§ Action item
Report every line of the data where the string "display" appears.

Provided data Block Start

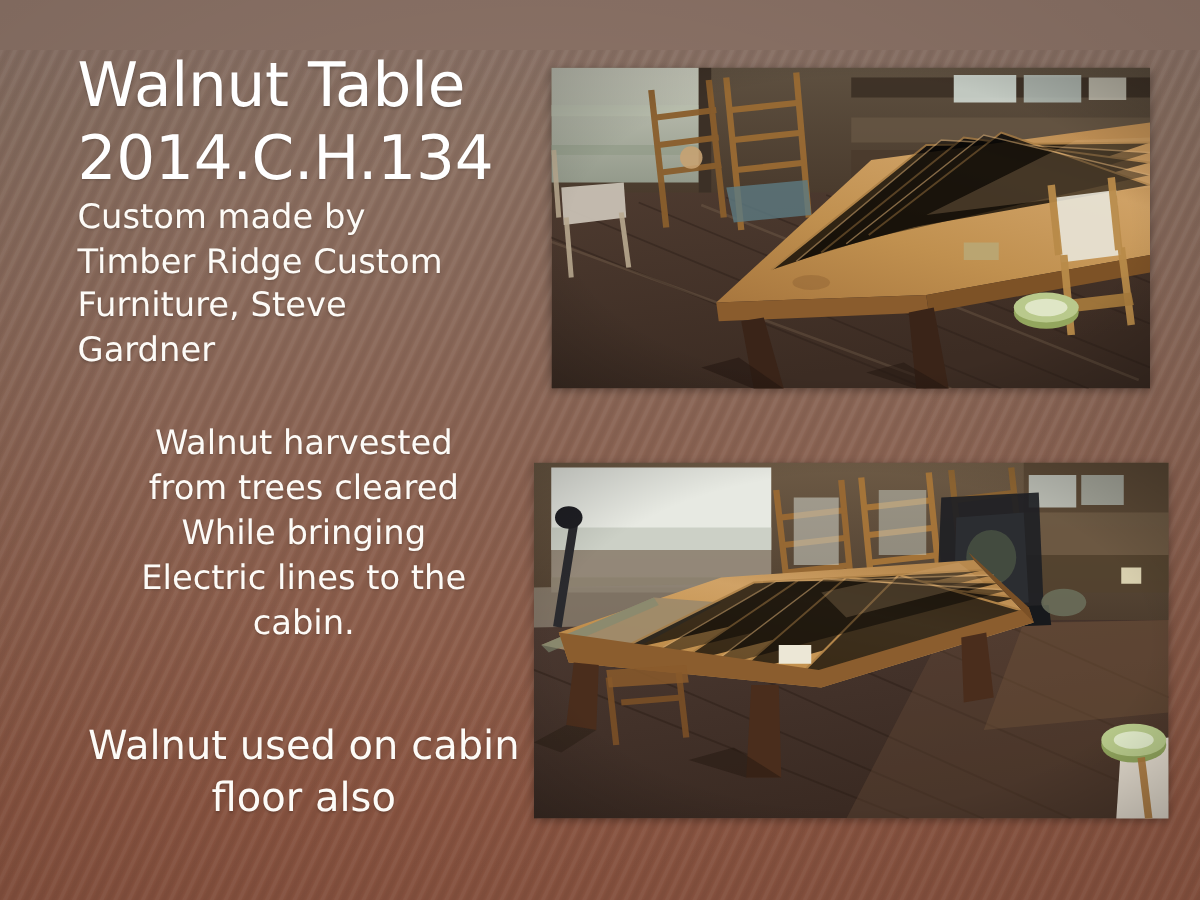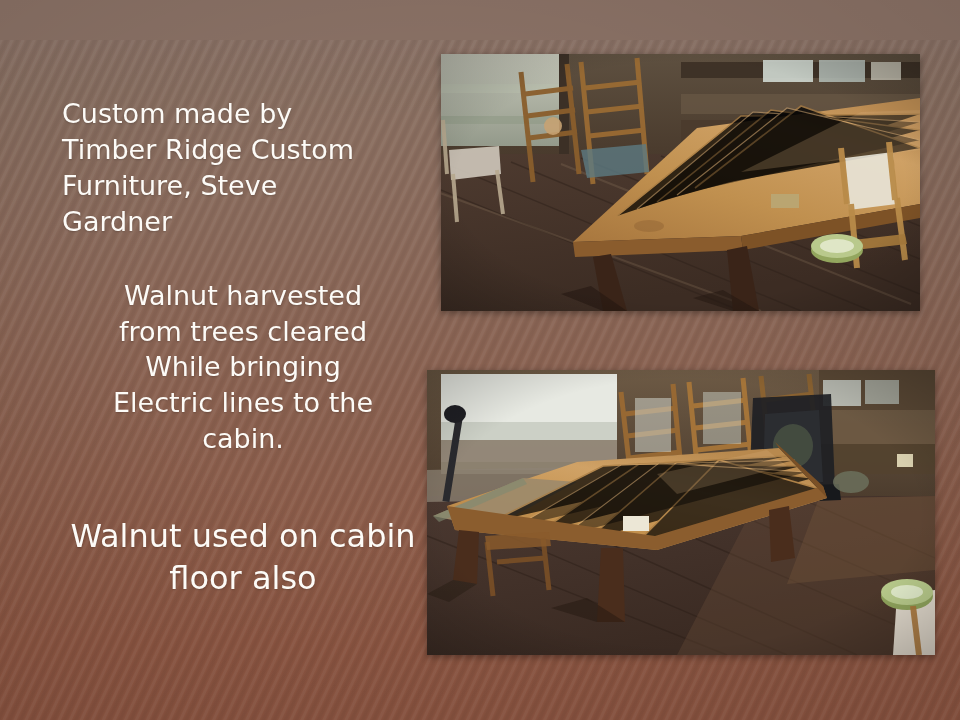--- a/index.html
+++ b/index.html
@@ -110,6 +110,8 @@
 
   <div class="text-col">
 
+    <h1 class="slide-title">Walnut Table
+2014.C.H.134</h1>
 
     <div class="body-block" id="para-1">Custom made by
 Timber Ridge Custom

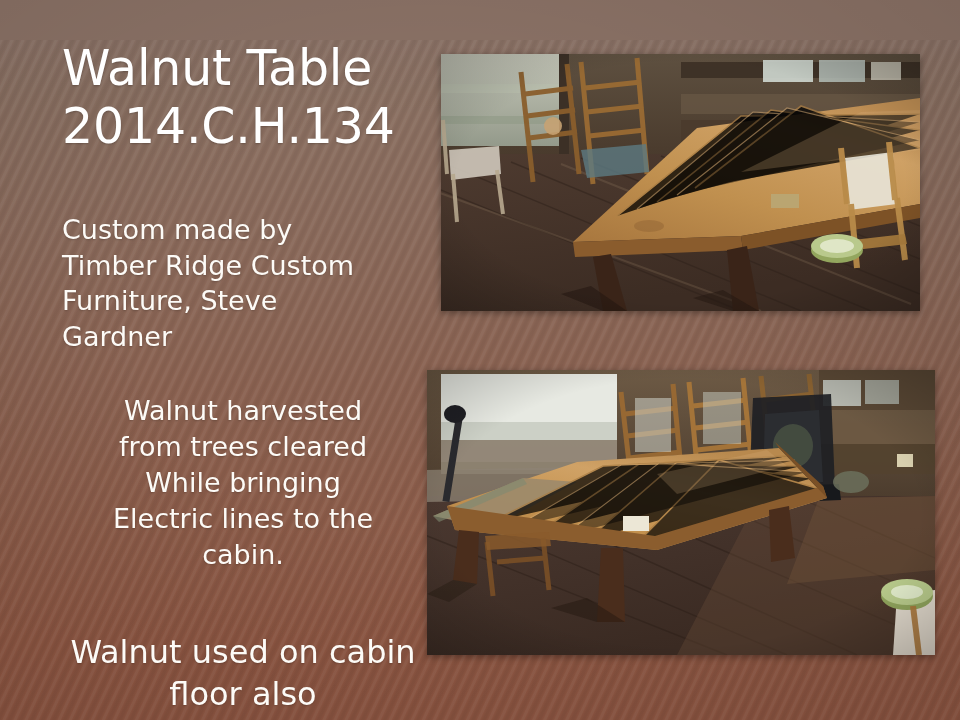--- a/index.html
+++ b/index.html
@@ -84,7 +84,7 @@
     white-space: pre-line;
     text-shadow: 0 1px 2px rgba(0,0,0,0.18);
   }
-  #para-1 { margin-top: 56px; }
+  #para-1 { }
   #para-2 { margin-top: 38px; text-align: center; }
   #para-3 { margin-top: 58px; font-size: 32px; line-height: 1.32; text-align: center; }
 

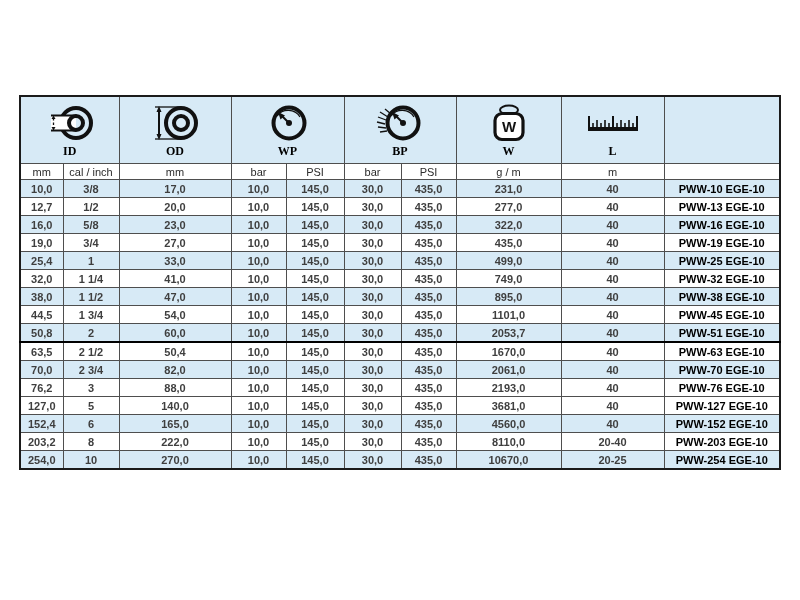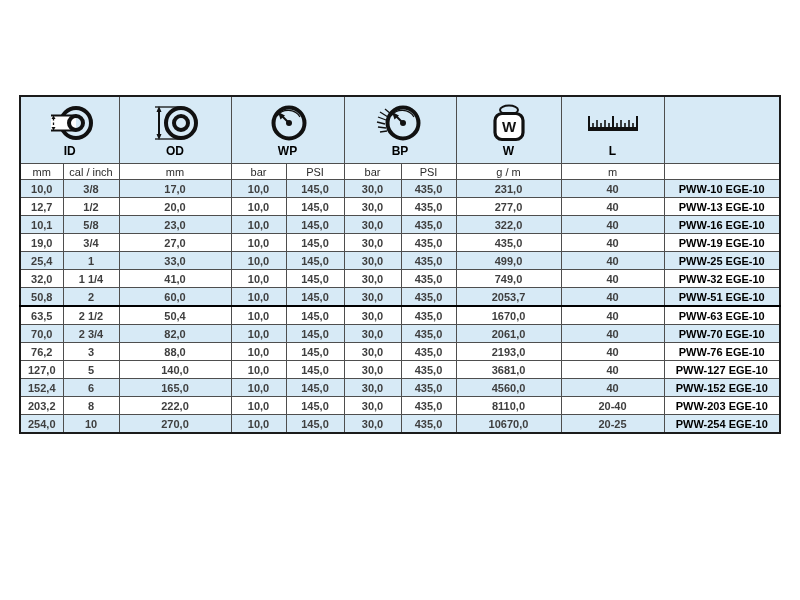--- a/index.html
+++ b/index.html
@@ -28,7 +28,7 @@
   }
   .hdr-inner { display:flex; flex-direction:column; align-items:center; justify-content:center; height:100%; }
   .hdr-icon { display:block; line-height:0; }
-  .hdr-label { font-size:12px; font-weight:700; color:#000; margin-top:1px; line-height:13px; }
+  .hdr-label { font-size:12px; font-weight:700; color:#000; margin-top:1px; line-height:13px;font-family:Liberation Serif, serif; }
   tr.units td {
     height:15px; background:#ffffff;
     font-size:11px; font-weight:400; color:#2b2b2b;

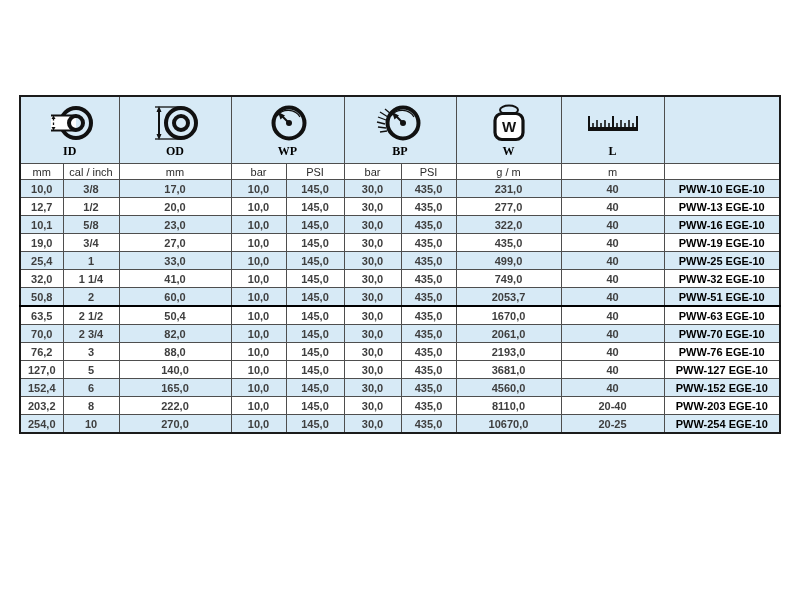--- a/index.html
+++ b/index.html
@@ -215,7 +215,7 @@
         <td class="product">PWW-13 EGE-10</td>
       </tr>
       <tr class="stripe">
-        <td>10,1</td>
+        <td>16,0</td>
         <td>5/8</td>
         <td>23,0</td>
         <td>10,0</td>

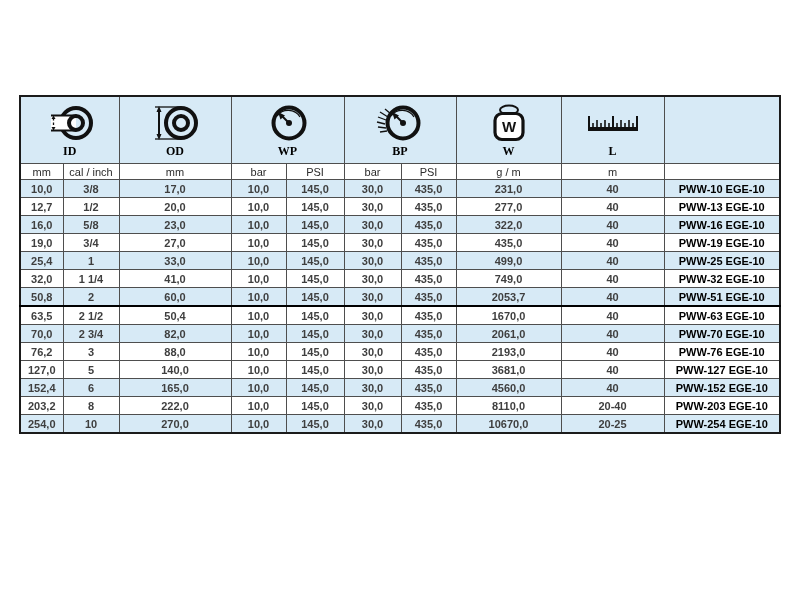--- a/index.html
+++ b/index.html
@@ -263,6 +263,18 @@
         <td class="product">PWW-32 EGE-10</td>
       </tr>
       <tr class="stripe">
+        <td>38,0</td>
+        <td>1 1/2</td>
+        <td>47,0</td>
+        <td>10,0</td>
+        <td>145,0</td>
+        <td>30,0</td>
+        <td>435,0</td>
+        <td>895,0</td>
+        <td>40</td>
+        <td class="product">PWW-38 EGE-10</td>
+      </tr>
+      <tr class="stripe">
         <td>50,8</td>
         <td>2</td>
         <td>60,0</td>

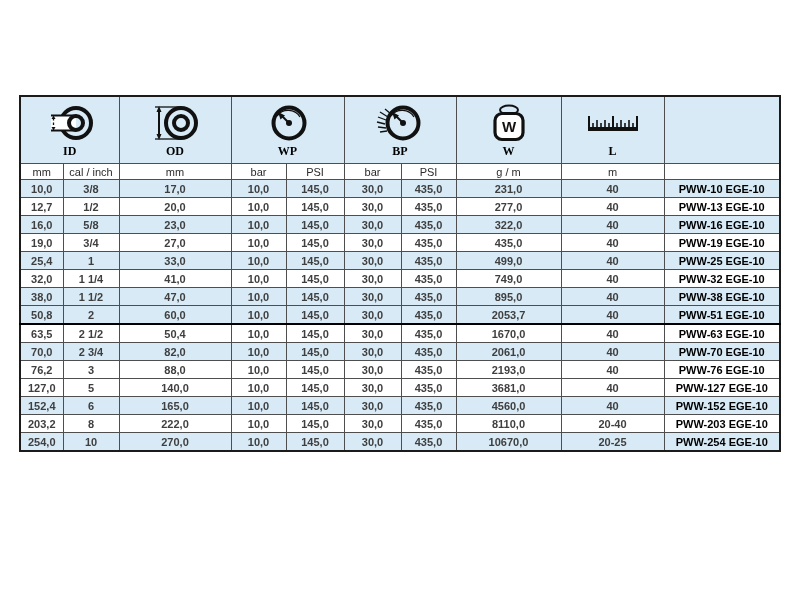--- a/index.html
+++ b/index.html
@@ -274,6 +274,18 @@
         <td>40</td>
         <td class="product">PWW-38 EGE-10</td>
       </tr>
+      <tr>
+        <td>44,5</td>
+        <td>1 3/4</td>
+        <td>54,0</td>
+        <td>10,0</td>
+        <td>145,0</td>
+        <td>30,0</td>
+        <td>435,0</td>
+        <td>1101,0</td>
+        <td>40</td>
+        <td class="product">PWW-45 EGE-10</td>
+      </tr>
       <tr class="stripe">
         <td>50,8</td>
         <td>2</td>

Provided data Block End

§ Task response
   .hdr-inner { display:flex; flex-direction:column; align-items:center; justify-content:center; height:100%; }
   .hdr-icon { display:block; line-height:0; }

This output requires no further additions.